**Required action:** Where a record contains a picture, omit the picture and repeat the rest exactly.

**Dataset extract:**
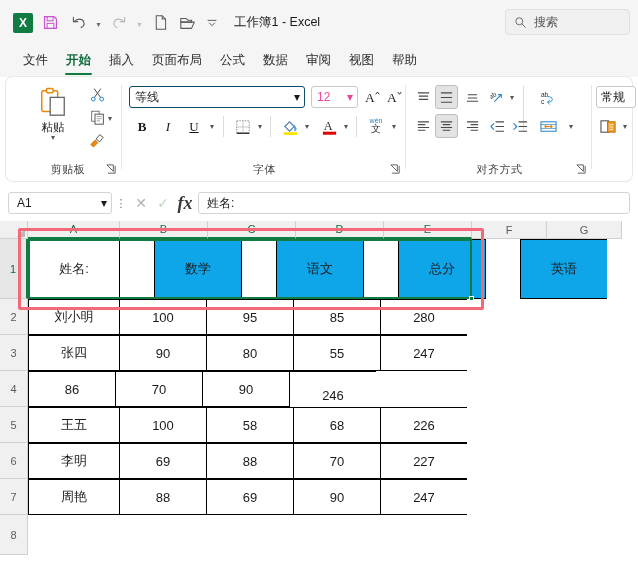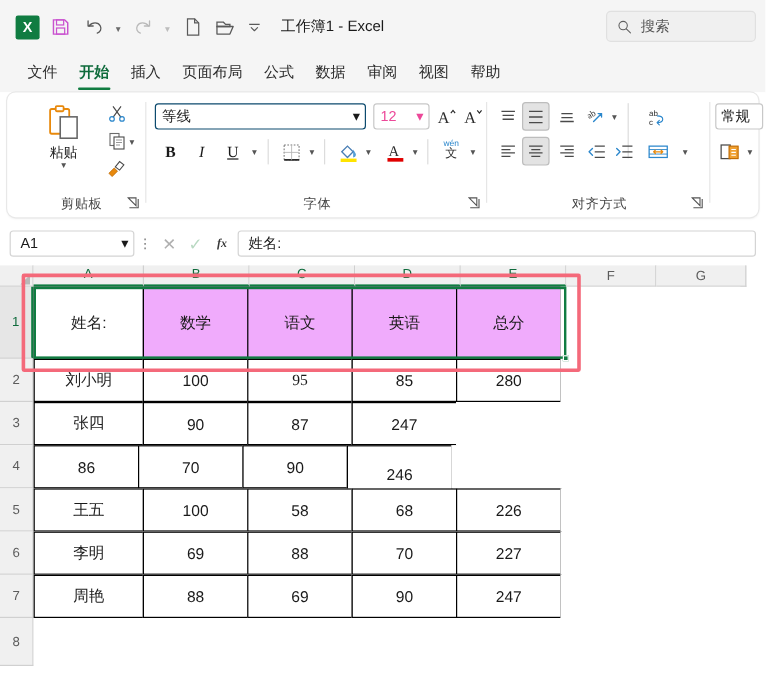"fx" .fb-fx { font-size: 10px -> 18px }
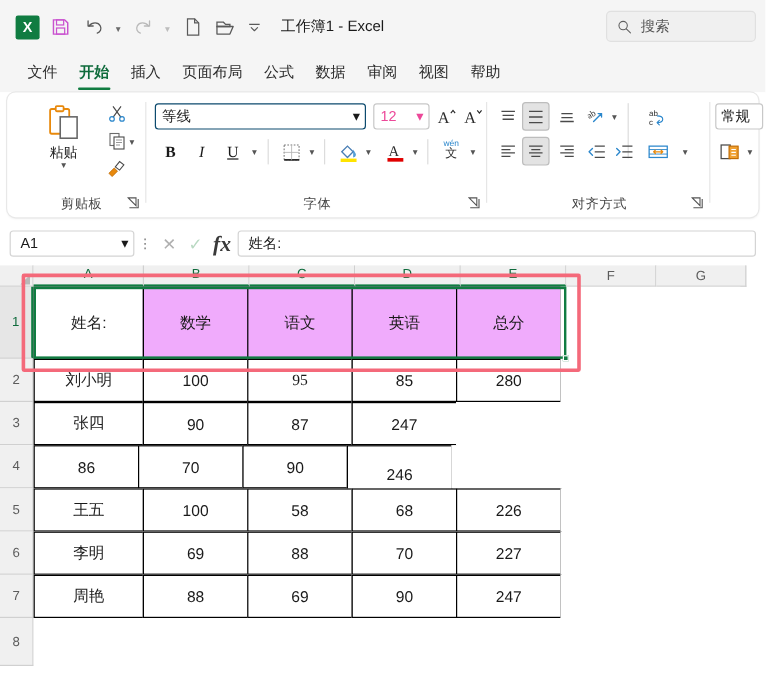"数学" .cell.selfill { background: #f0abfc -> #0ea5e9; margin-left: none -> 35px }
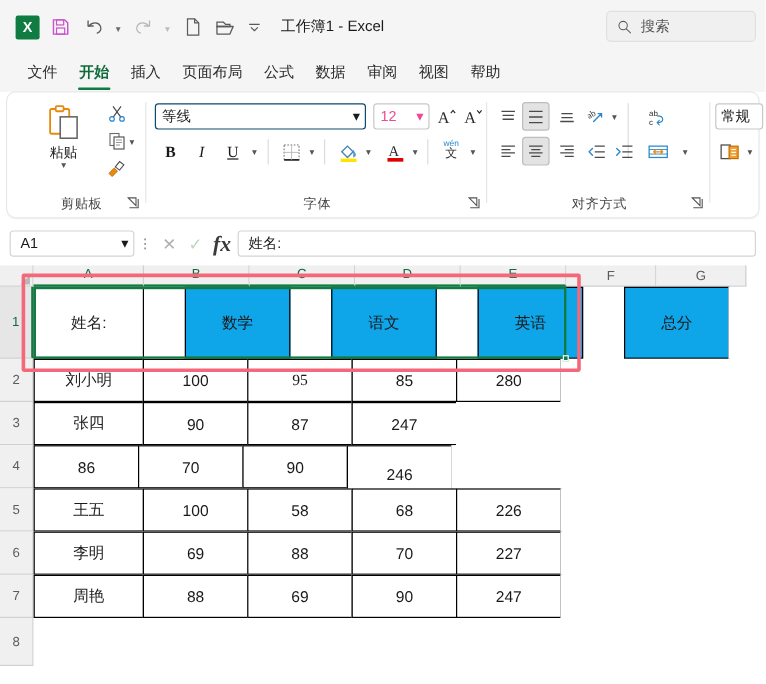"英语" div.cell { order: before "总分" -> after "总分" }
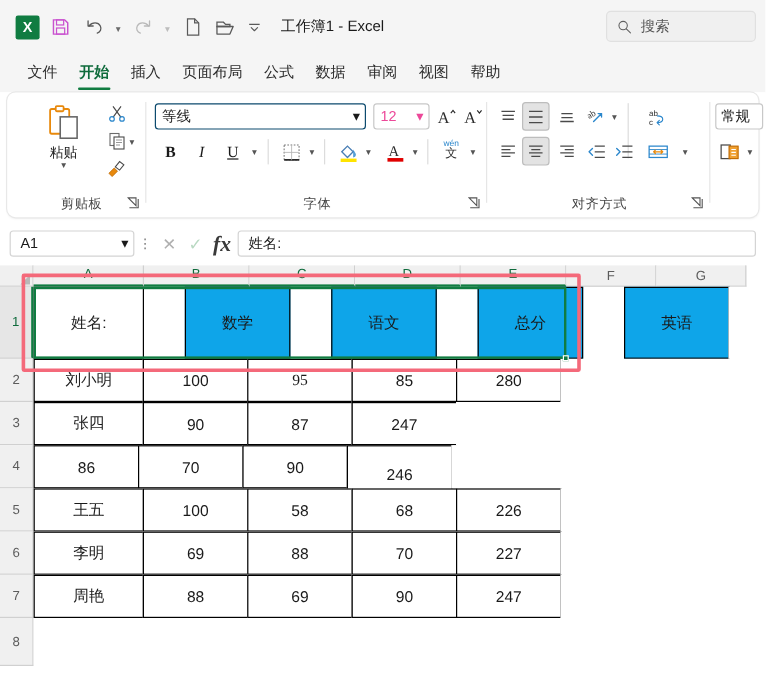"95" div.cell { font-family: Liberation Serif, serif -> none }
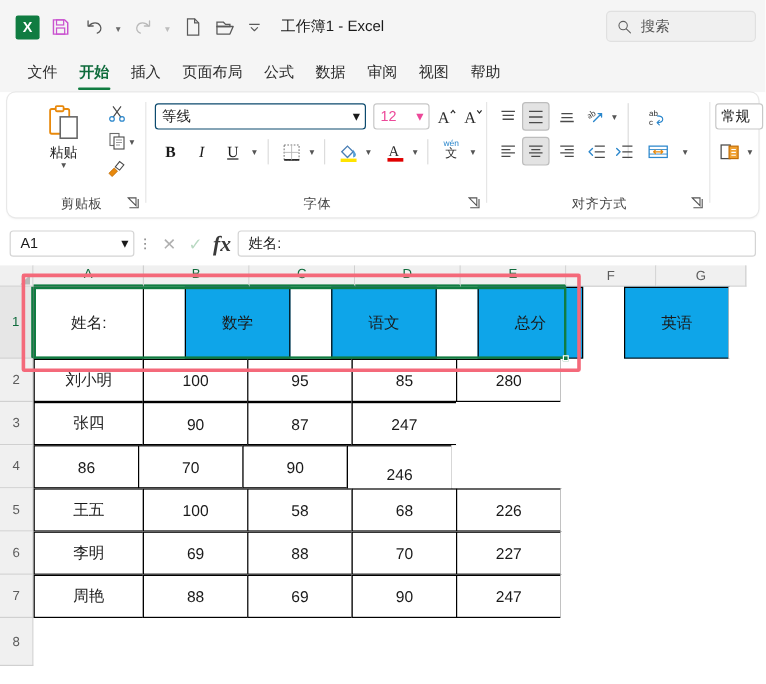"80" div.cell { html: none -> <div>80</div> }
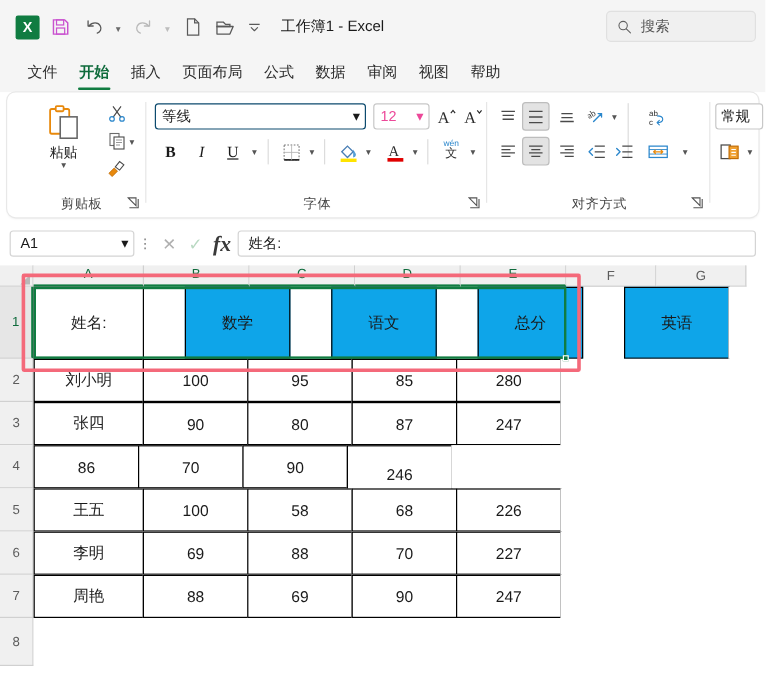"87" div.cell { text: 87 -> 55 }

**Exercise answer:**
"fx" .fb-fx { font-size: 10px -> 18px }
"数学" .cell.selfill { background: #f0abfc -> #0ea5e9; margin-left: none -> 35px }
"英语" div.cell { order: before "总分" -> after "总分" }
"95" div.cell { font-family: Liberation Serif, serif -> none }
"80" div.cell { html: none -> <div>80</div> }
"87" div.cell { text: 87 -> 55 }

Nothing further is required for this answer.